Assimilator1 · Apr 7, 2020

Just wondering whether to cut task time to 12hrs or less after seeing this :-
(And I wonder if the task time affects the credits/hr?)
Computing status
Work

Tasks ready to send

29791

StefanR5R · Apr 7, 2020

Credits/hour are designed to be independent of target CPU time per task, according to the R@h message board post cited in #58. How well this works is hard to verify, due to the wide variation of computational difficulty between models.

When you check server_status for "tasks ready to send", remember to scroll to the bottom to see x86 jobs ("Rosetta" and "Rosetta Mini") separate from ARM jobs ("Rosetta for Portable Devices"). So far it looks good; the work generator seems to keep up.

I am wondering though how far "Workunits waiting for assimilation" may still increase without affecting work generation/ downloads/ uploads/ validation.

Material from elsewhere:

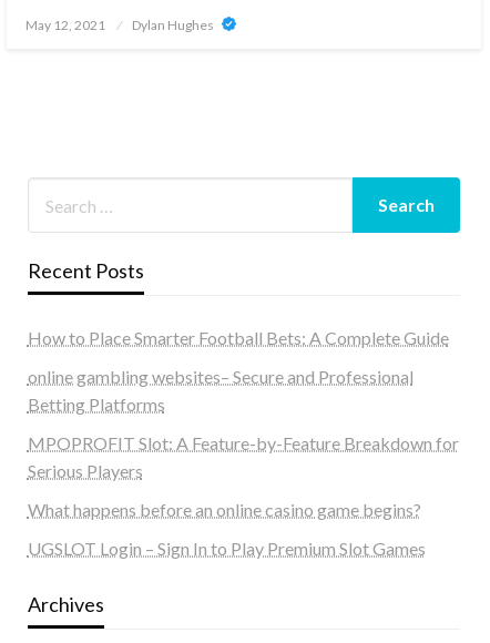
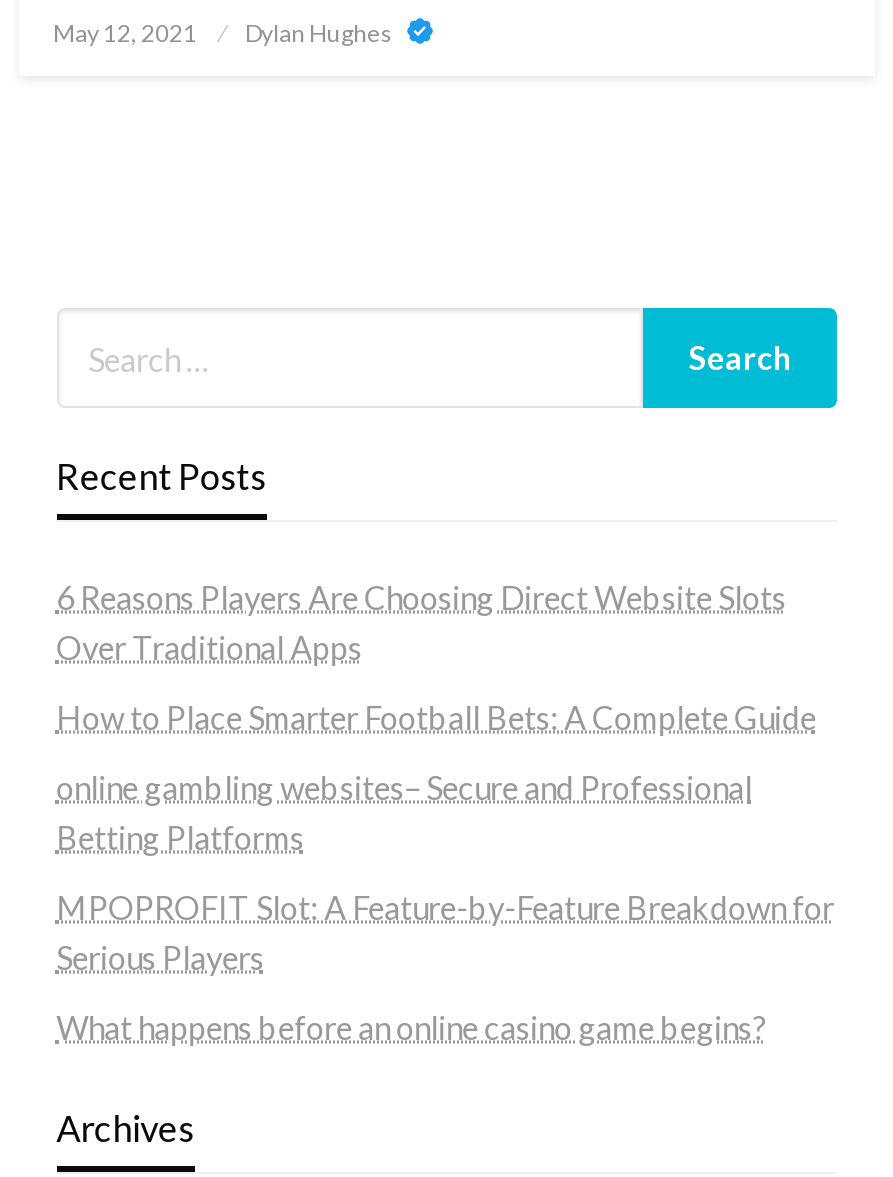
none -> [56,579,786,667] 6 Reasons Players Are Choosing Direct Website Slots | Over Traditional Apps
moved [27,327,459,520] -> [56,699,834,1047]: How to Place Smarter Football Bets: A Complete Guide | online gambling websites– Secure and Professional | Betting Platforms | MPOPROFIT Slot: A Feature-by-Feature Breakdown for | Serious Players | What happens before an online casino game begins?
[27,538,425,559] UGSLOT Login – Sign In to Play Premium Slot Games -> none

Check out the bottom graph at https://munin.kiska.pw/munin/rosetta-week.html.

Assimilator1 · Apr 7, 2020

What does Workunits waiting for assimilation mean?

StefanR5R · Apr 7, 2020

I shouldn't need to introduce you to the finer points of assimilation, ;-)
but here you go:

davea said:
Completed jobs are handled by programs called assimilators. These are generally application-specific: they might copy output files from the BOINC upload directory to a permanent location, or they might parse the output files and insert results into a database.

(source)

Jorden said:
The assimilator handles workunits that are 'completed': that is, that have a canonical task or for which an error condition has occurred. Handling a successfully completed task might involve record tasks in a database and perhaps triggering the generation of more work.

(source)

Mod.Sense said:
The "queued jobs" work units shown on the homepage is a queue of work coming from Robetta. Let's call those "jobs". But jobs must be processed in to BOINC "work units" before they can be sent out. The "buffer length" shown on the homepage refers to how far ahead BOINC work units should be created before the create work task goes to sleep. Suffice it to say that the make work task for Rosetta has not slept in a very long time. The task for portables reached the buffer max. and went to sleep.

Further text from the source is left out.